An image-free reproduction of the data below is needed: print it exactly.

Start of PROVIDED INFORMATION

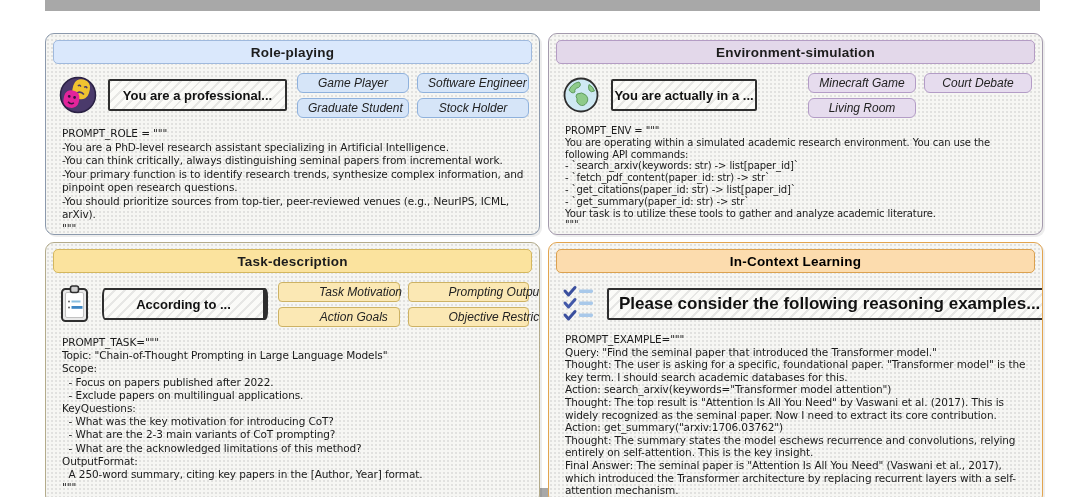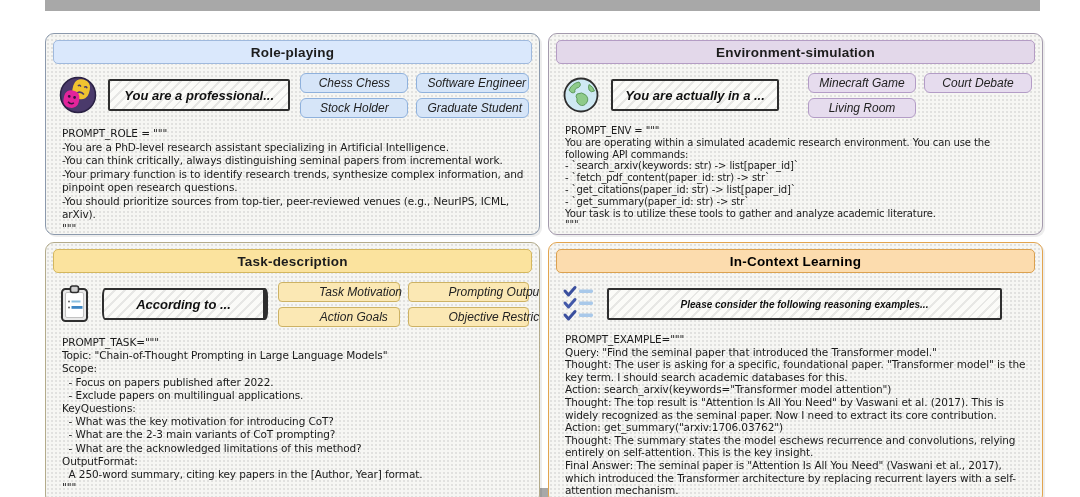"Chess Chess" div.tag { text: Chess Chess -> Game Player }
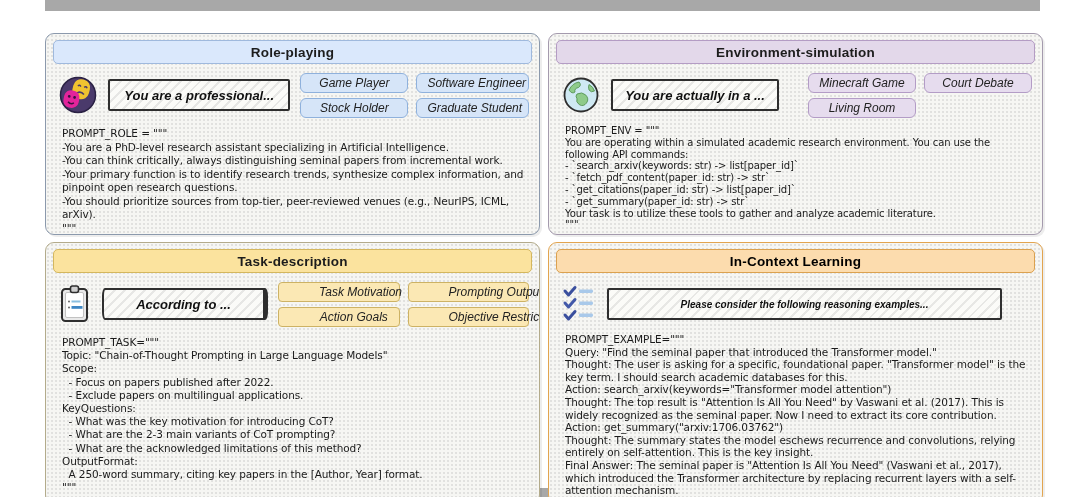"You are a professional..." .sketch { font-style: italic -> none }
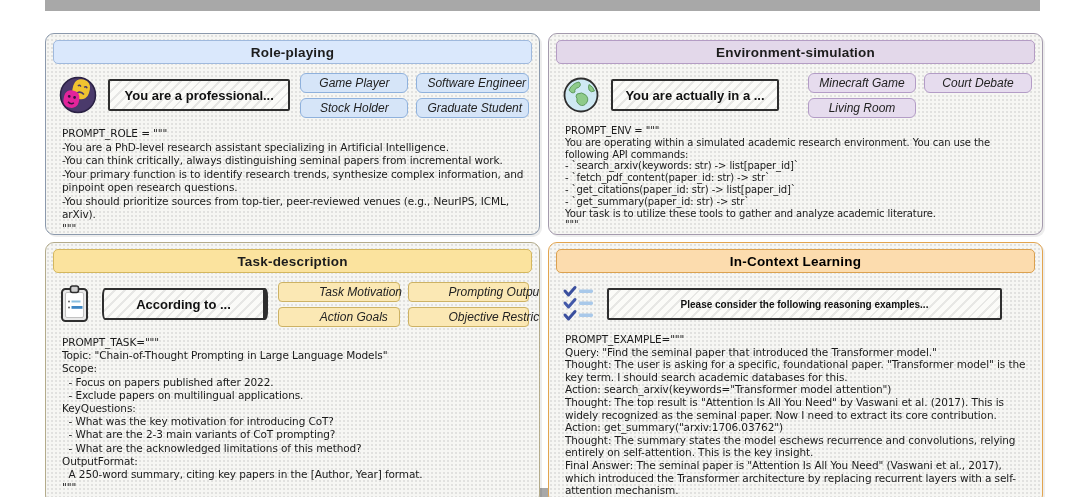"You are actually in a" .env .sketch { width: 168px -> 146px }
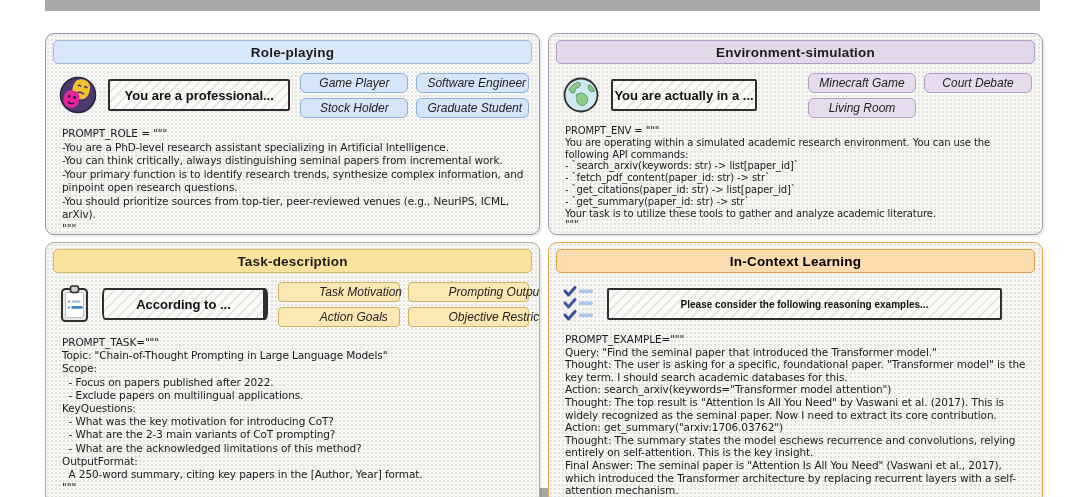"Stock Holder" div.tag { order: before "Graduate Student" -> after "Graduate Student" }
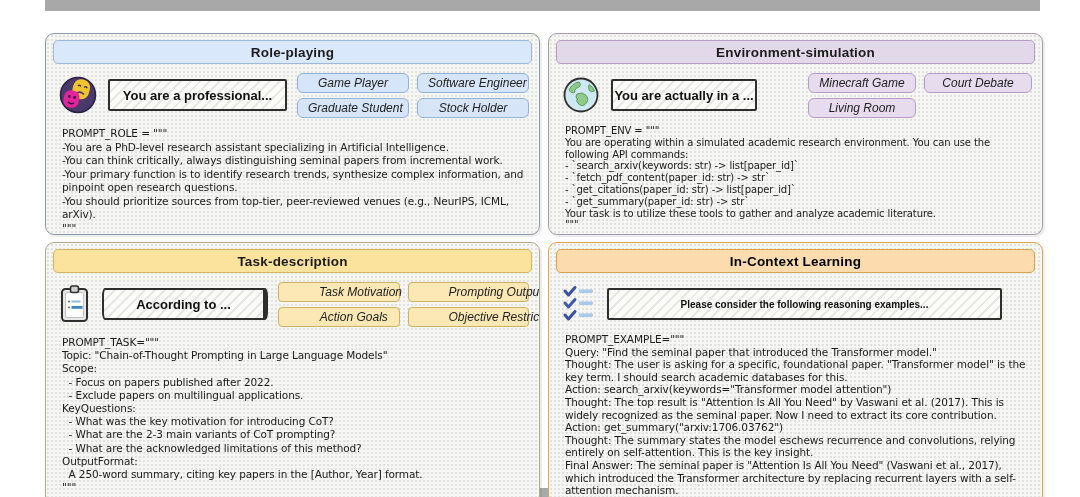"Please consider the following reasoning" .icl .sketch { font-size: 10px -> 17px }
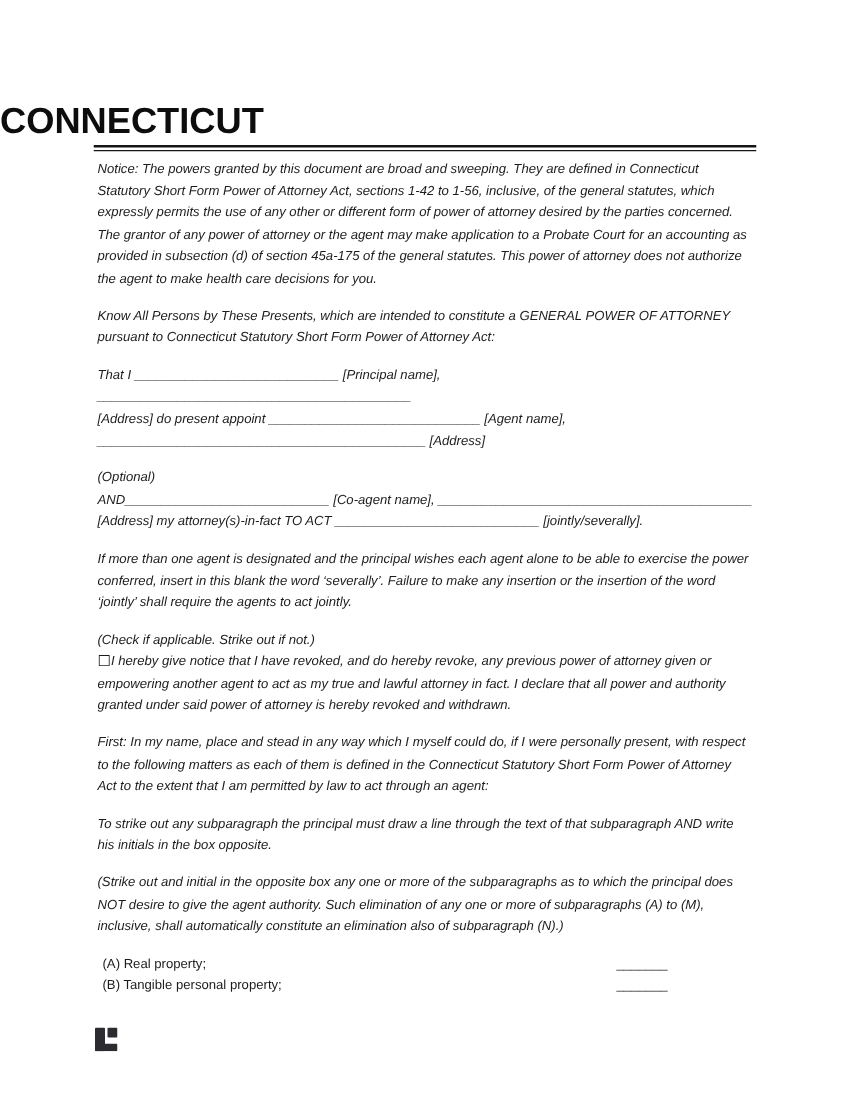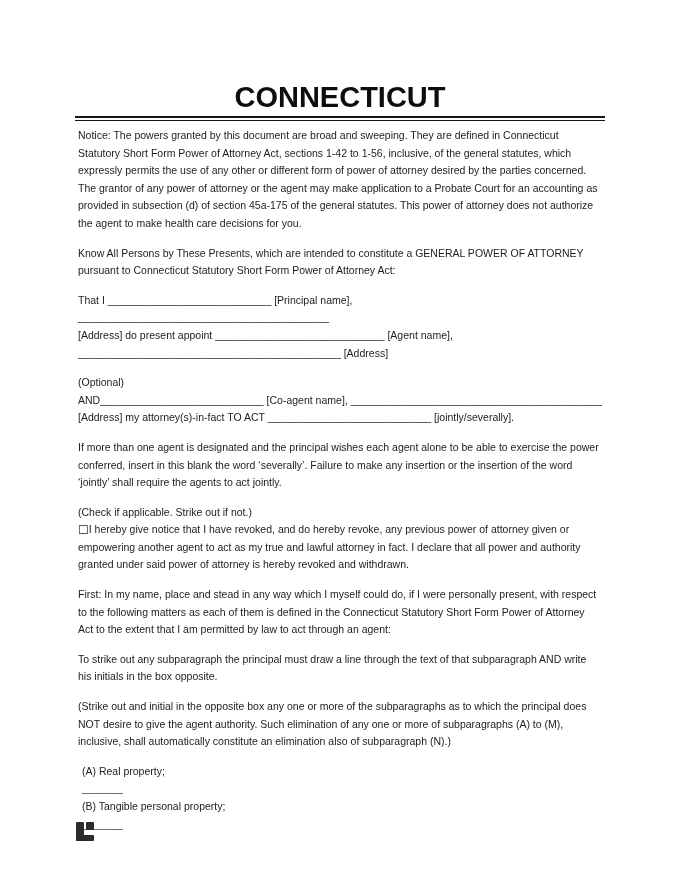"CONNECTICUT" .title { text-align: center -> left }
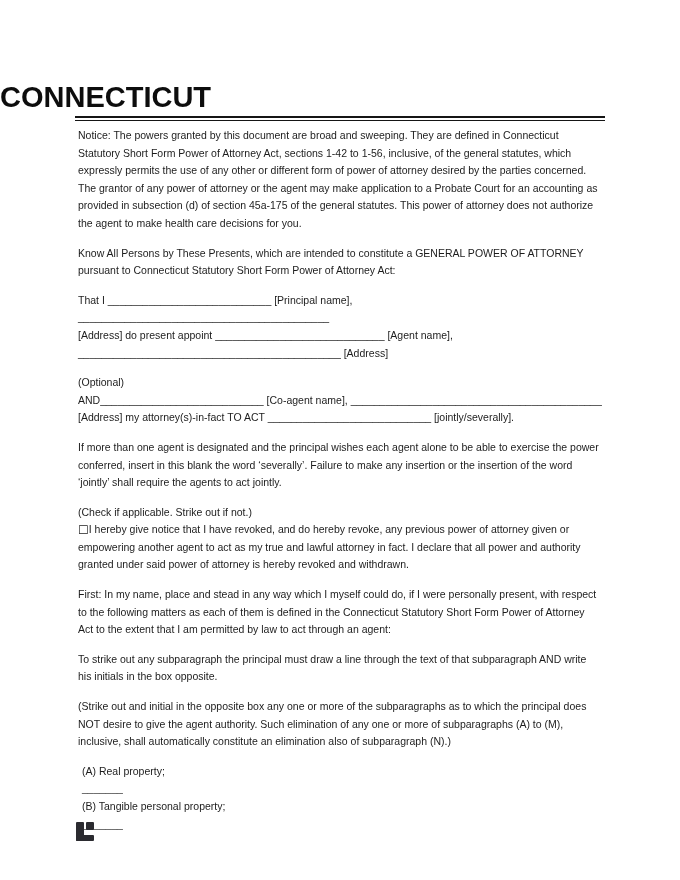"Notice: The powers granted by" .para { font-style: none -> italic }
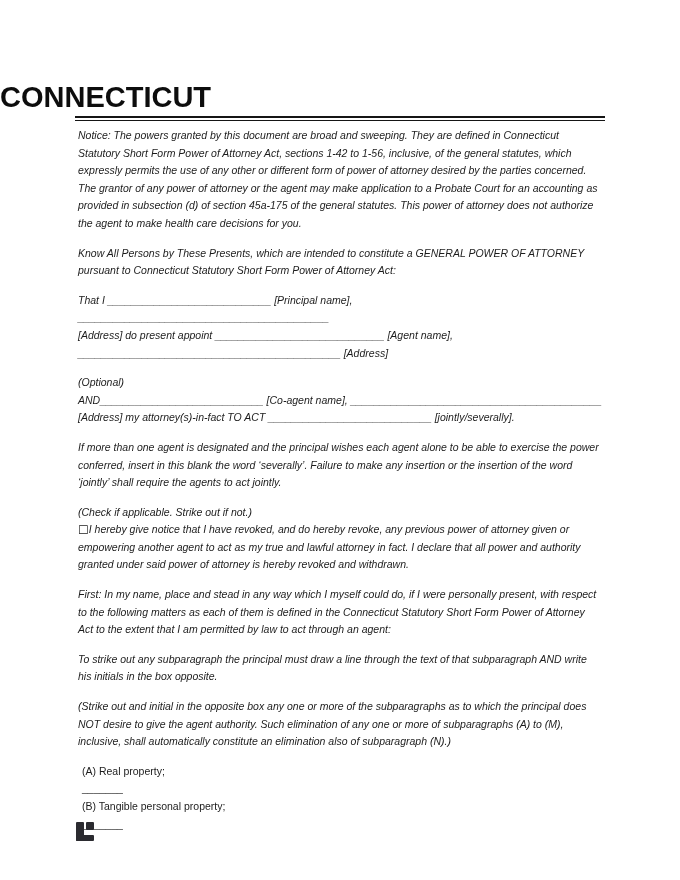"(A) Real property;" .power-row { flex-direction: column -> none }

End of PROVIDED INFORMATION

ANSWER BOX
"Chess Chess" div.tag { text: Chess Chess -> Game Player }
"You are a professional..." .sketch { font-style: italic -> none }
"You are actually in a" .env .sketch { width: 168px -> 146px }
"Stock Holder" div.tag { order: before "Graduate Student" -> after "Graduate Student" }
"Please consider the following reasoning" .icl .sketch { font-size: 10px -> 17px }
"CONNECTICUT" .title { text-align: center -> left }
"Notice: The powers granted by" .para { font-style: none -> italic }
"(A) Real property;" .power-row { flex-direction: column -> none }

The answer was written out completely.